I try give the objects I write about a multi-dimensional life, bearing in mind Barbara Stafford’s concern for, "an 'aesthetic' display, whereby purposeless objects are left to speak for themselves, against the demands of an overwhelming textual documentation [that] too often means that artefacts of little intrinsic merit are put in the service of a theoretical distribution as tokens of an immaterial age, culture, or social system." Chris Gosden and Chantal Knowles note: “An object is best viewed as indicative of process, rather than static relations, and this process is ongoing in museums as elsewhere, so that there is a series of continuous social relations surrounding the object connecting 'field' and 'museums.” And James Putnam of the British Museum writes, “It is a vital role of a museum to paint the larger picture, to reveal the life behind the artefact, to present the interpretation imaginatively and to provoke the visitor's thought rather than simply instruct. One of the most enjoyable features of a museum is the opportunity to browse and explore its unknown territory which offers ample opportunity for accidental, spontaneous discovery and enlightenment. . .” A museum ideally acts as a catalyst for conversations, memory, imagination, research, aesthetic appreciation, curiosity and empathy (like James Clifford’s notion of museums as "contact zones".) Poems are artefacts with the same potential to stand against industrialised kitsch or abstract ideas. Poems provide opportunities to use our cognitive techniques which connect us with our environments - facilitating awareness and understanding of the webs of meaning and skilled practice we continually weave in our dreams and every moment of our waking lives.

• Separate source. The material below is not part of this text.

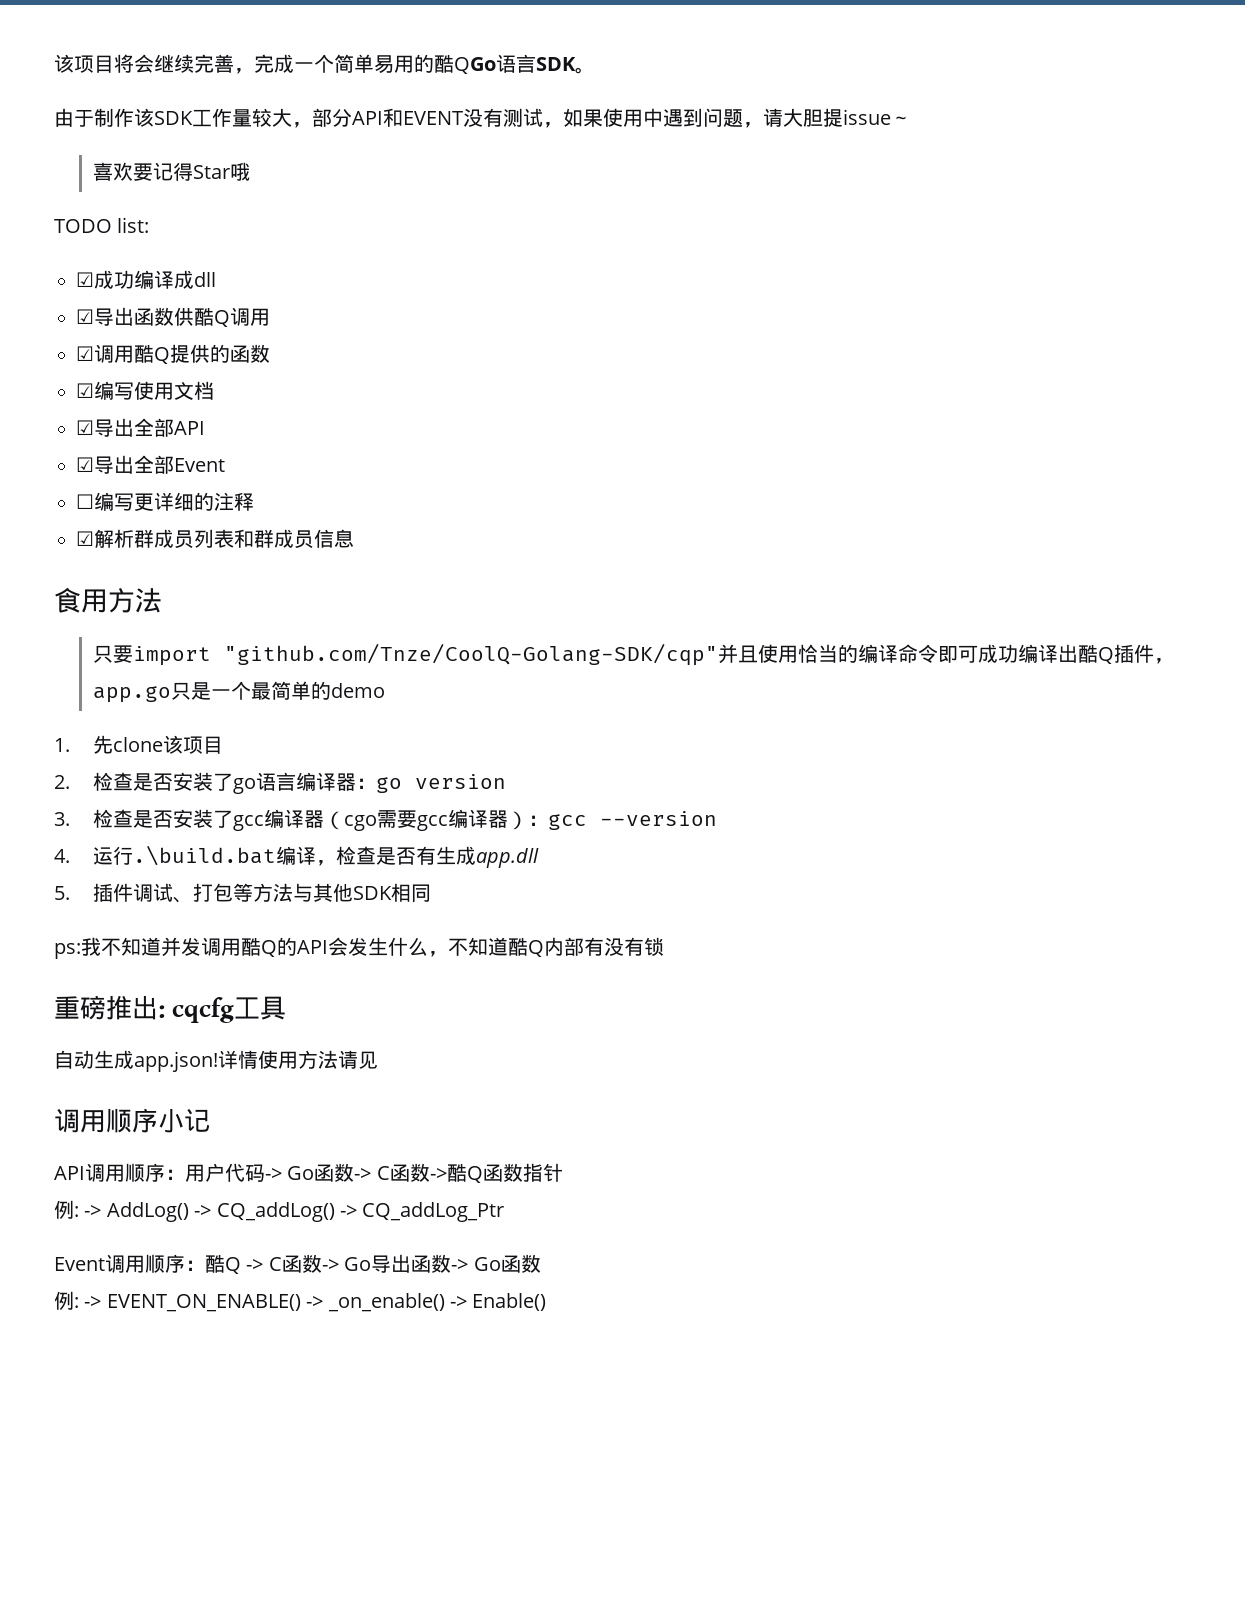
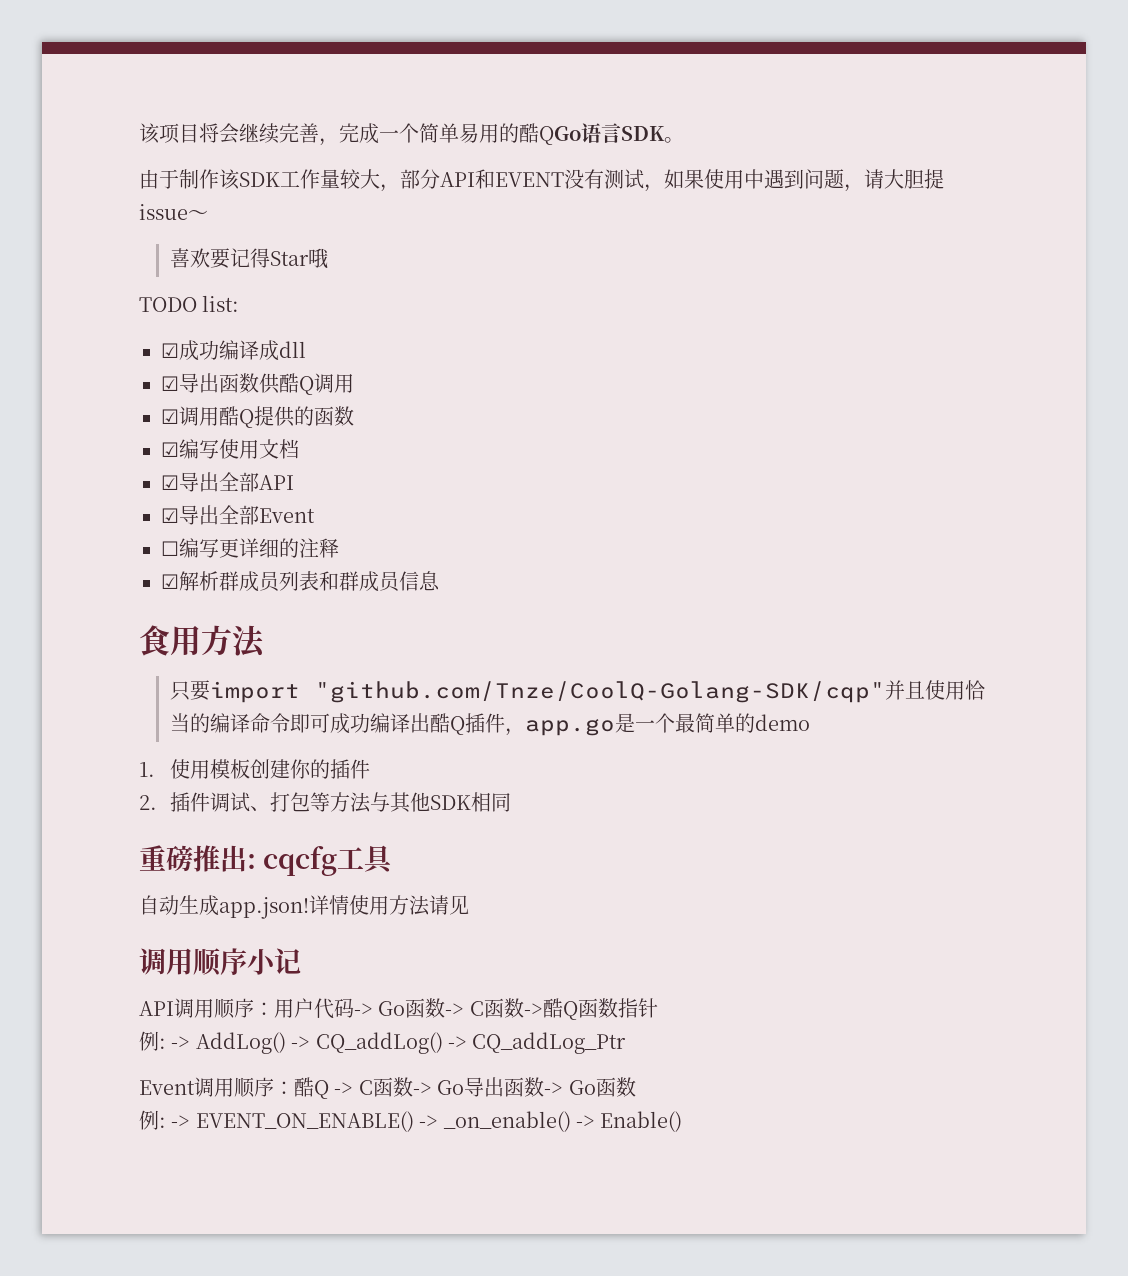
[170,682,191,700] 只 -> (615, 727) none
[92,735,223,754] [54,772,506,794] [54,809,717,831] [54,845,539,868] [54,886,70,900] 先clone该项目 // 2.检查是否安装了go语言编译器：go version // 3.检查是否安装了gcc编译器（cgo需要gcc编译器）：gcc --version // 4.运行.\build.bat编译，检查是否有生成app.dll // 5. -> [169,759,370,779] [139,795,157,810] 使用模板创建你的插件 // 2.
[54,937,664,959] // ps:我不知道并发调用酷Q的API会发生什么，不知道酷Q内部有没有锁 -> (511, 802) none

The Video Fraser Island Epic

Linnaeus didn’t know was that the universe began at least 15 billion years ago and Earth about 4.5 billion years ago. Events leading to the origin of life three and a half billion years ago or so are a mystery. Charles Darwin wrote to Hooker in the winter of 1871 suggesting that life may have begun in a "warm little pond, with all sorts of ammonia and phosphoric salts, lights, heat, electricity, etc. present, [so] that a protein compound was chemically formed ready to undergo still more complex changes". Many theories and experiments later, that spark which separates the animate from the inanimate is as mysterious as consciousness emerging from 1.4 kilos of jellied brain matter. The emergence of RNA (a protein that codes from DNA the primary sequences of amino acids to manufacture the basic building blocks of life) was a crucial step, but how RNA came into existence is unknown. Does such a chemical exist elsewhere in the cosmos? Does life? Christopher Hugens wrote an essay Cosmotheoros (published posthumously, 1698) which suggested that the stars are suns like ours, and must have planets inhabited by thinking animals. Do we really believe that? Life’s energy, tenacity and will to survive on this planet alone can surprise us, whatever the species.